__DATA TO USE__:
○ ○ ○ ○

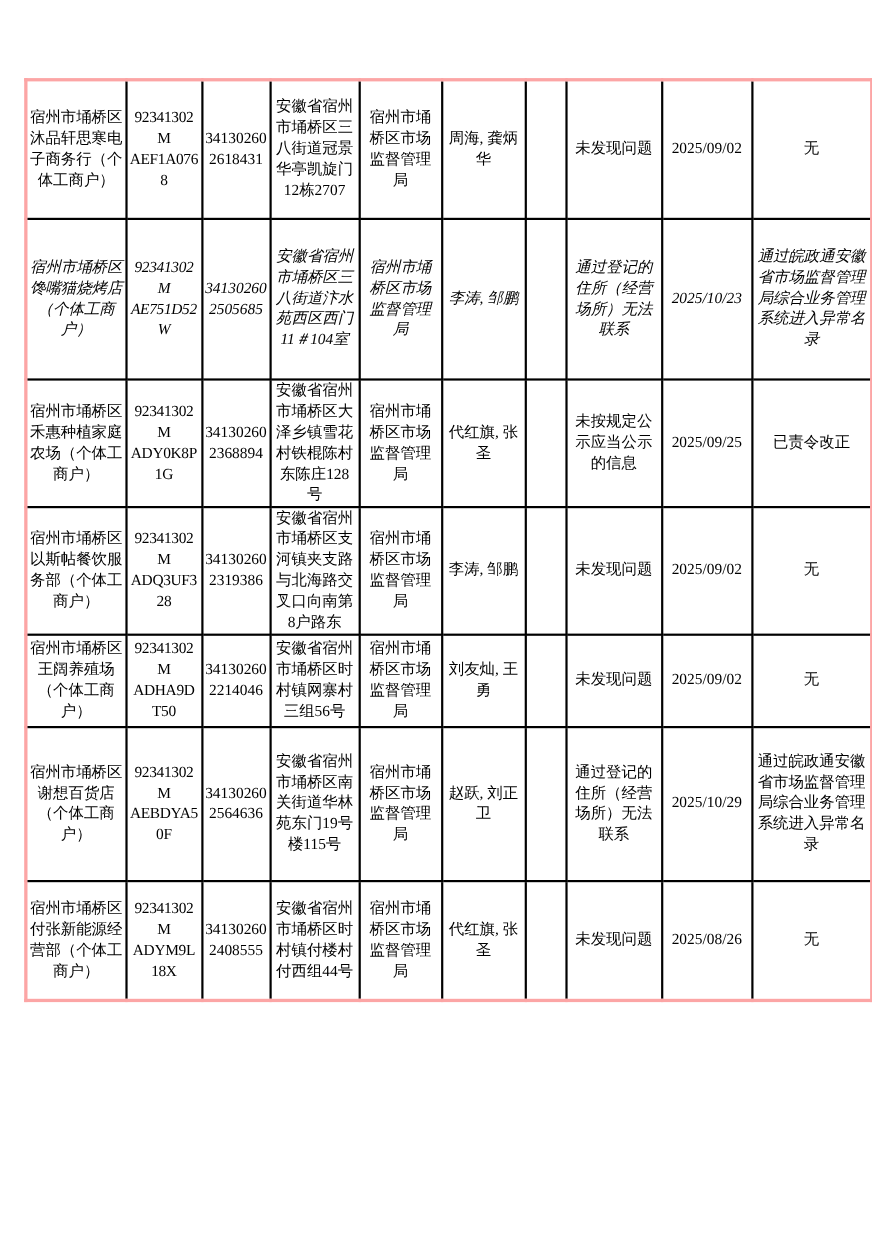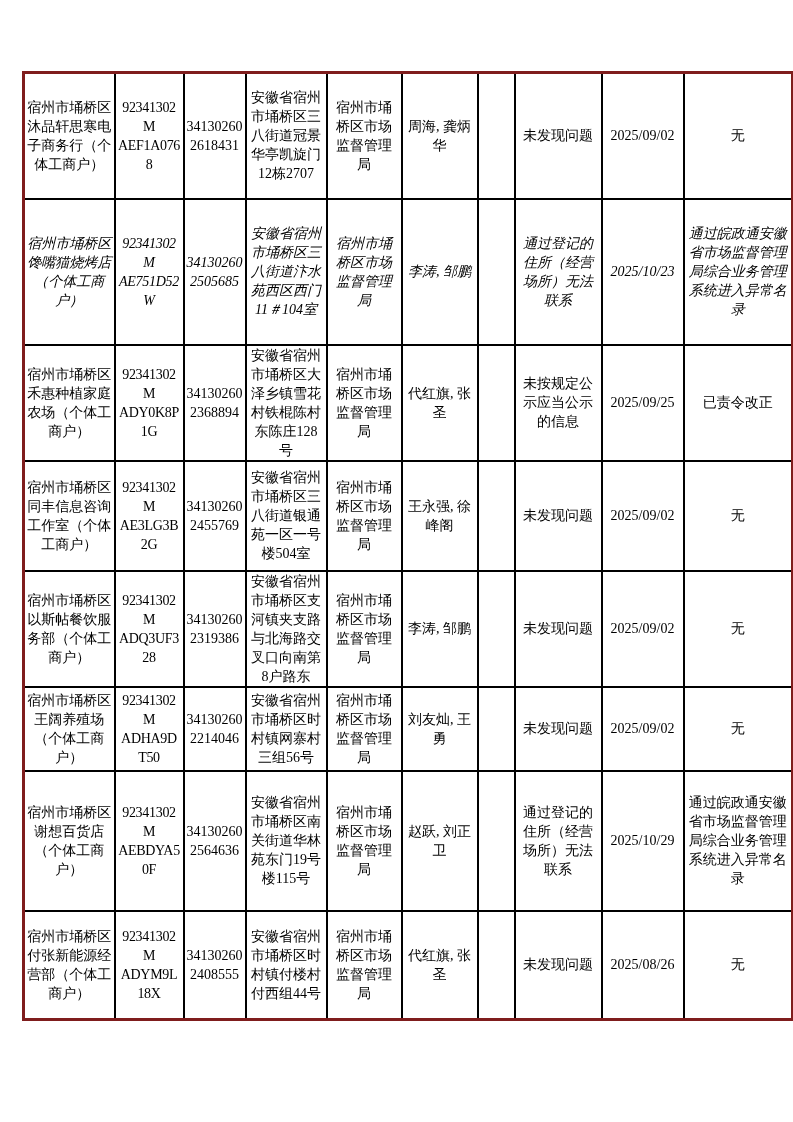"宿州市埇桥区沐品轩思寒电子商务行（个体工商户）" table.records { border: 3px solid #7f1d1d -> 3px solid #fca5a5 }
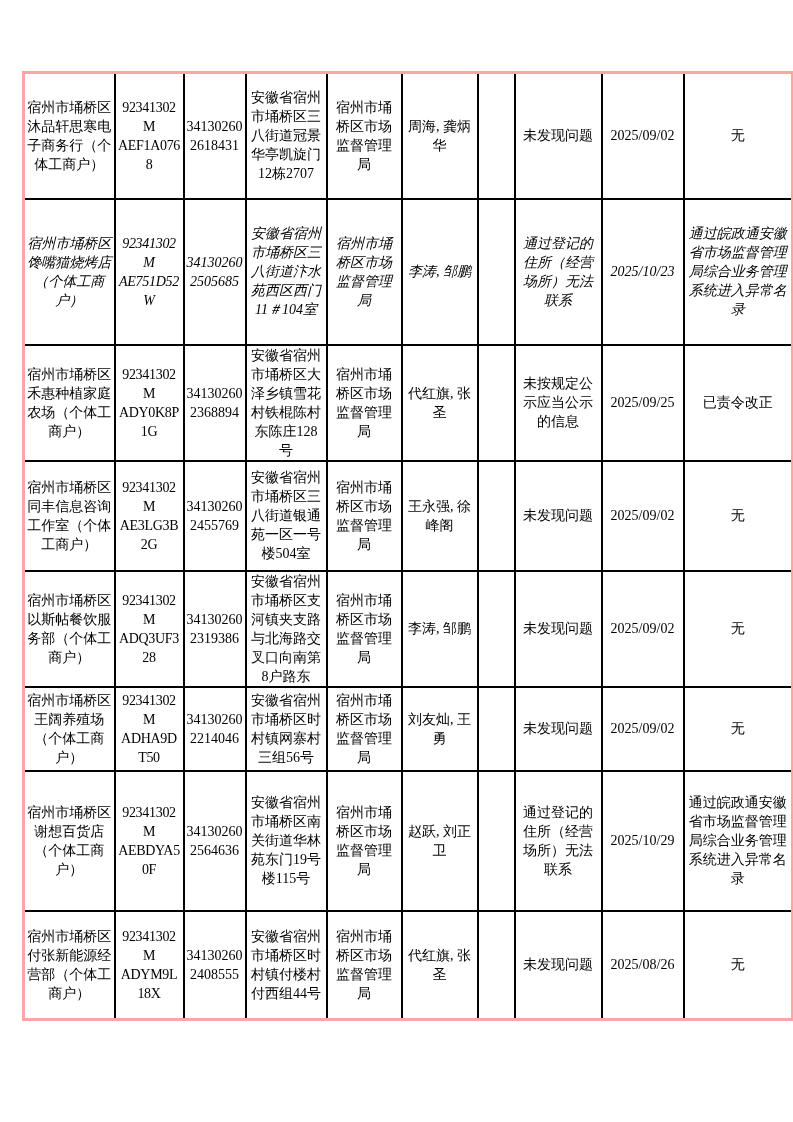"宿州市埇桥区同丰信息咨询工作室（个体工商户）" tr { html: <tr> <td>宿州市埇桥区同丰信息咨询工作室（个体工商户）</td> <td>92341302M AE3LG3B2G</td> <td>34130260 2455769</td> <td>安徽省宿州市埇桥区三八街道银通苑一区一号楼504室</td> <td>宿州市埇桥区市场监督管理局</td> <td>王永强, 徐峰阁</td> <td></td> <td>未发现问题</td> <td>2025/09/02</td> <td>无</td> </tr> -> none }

○ ○ ○ ○

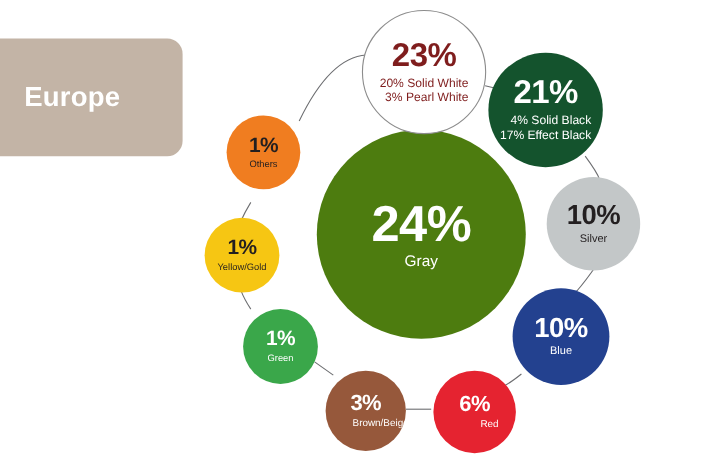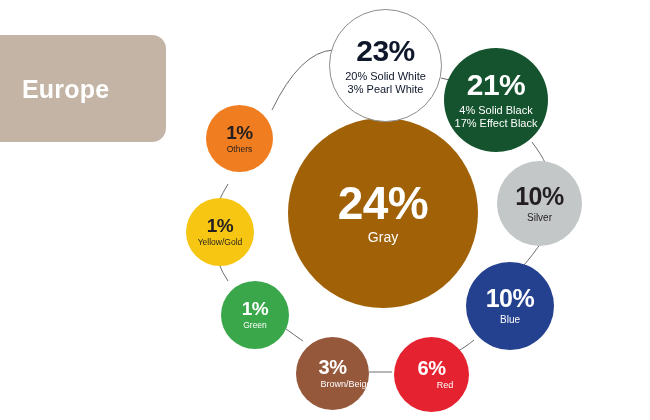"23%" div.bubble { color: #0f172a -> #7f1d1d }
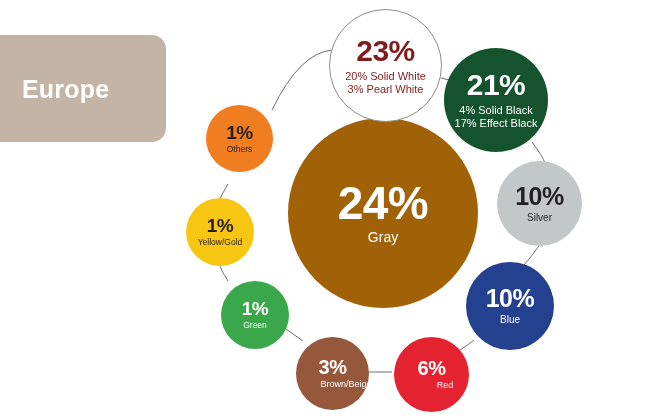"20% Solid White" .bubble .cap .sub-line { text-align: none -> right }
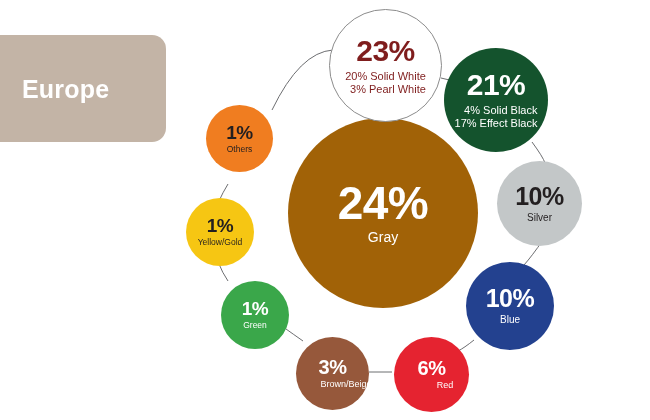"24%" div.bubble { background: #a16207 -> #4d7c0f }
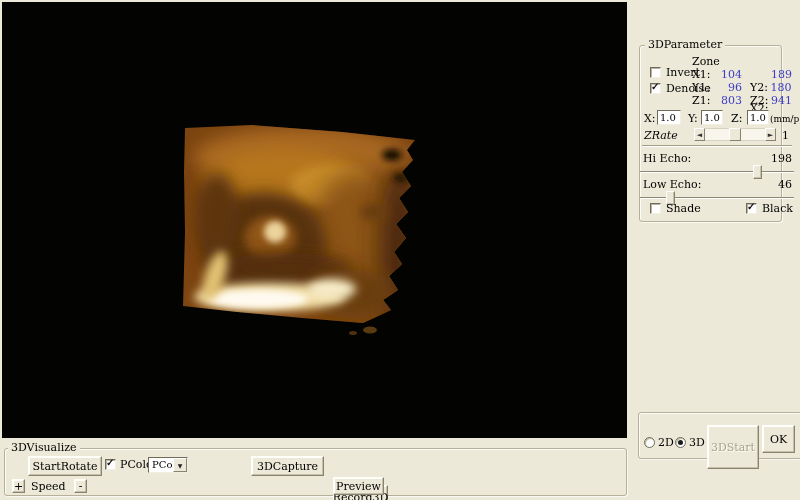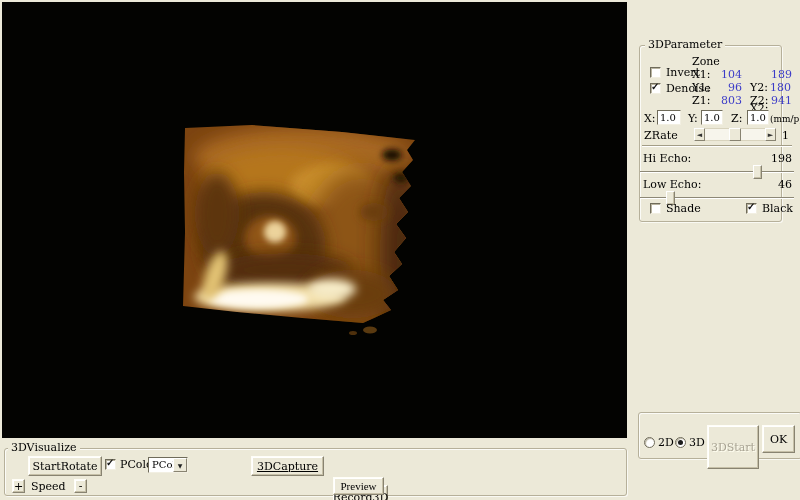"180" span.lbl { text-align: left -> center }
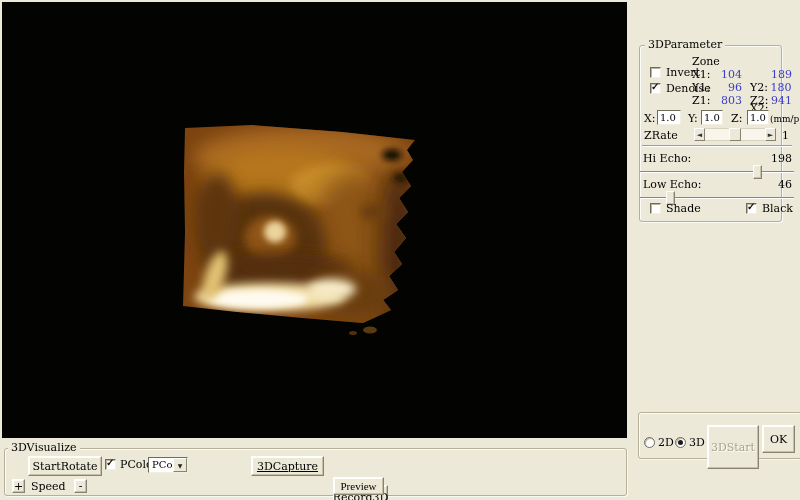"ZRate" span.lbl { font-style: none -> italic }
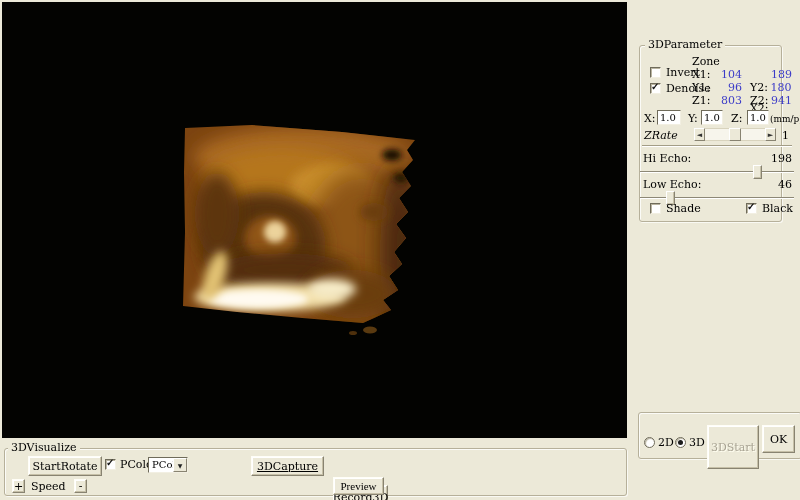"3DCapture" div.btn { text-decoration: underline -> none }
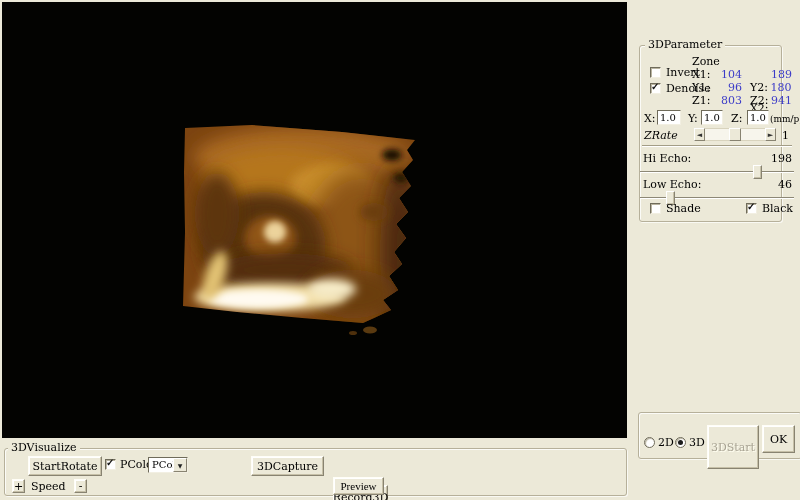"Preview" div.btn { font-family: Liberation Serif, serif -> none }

○ ○ ○ ○

In the listing above, find the line with "background: #a16207 ->" and the line with "Liberation Serif, serif". Set down exactly those lines and everything between them, skipping pictures.

__RESPONSE TO THIS EXERCISE__:
"24%" div.bubble { background: #a16207 -> #4d7c0f }
"180" span.lbl { text-align: left -> center }
"ZRate" span.lbl { font-style: none -> italic }
"3DCapture" div.btn { text-decoration: underline -> none }
"Preview" div.btn { font-family: Liberation Serif, serif -> none }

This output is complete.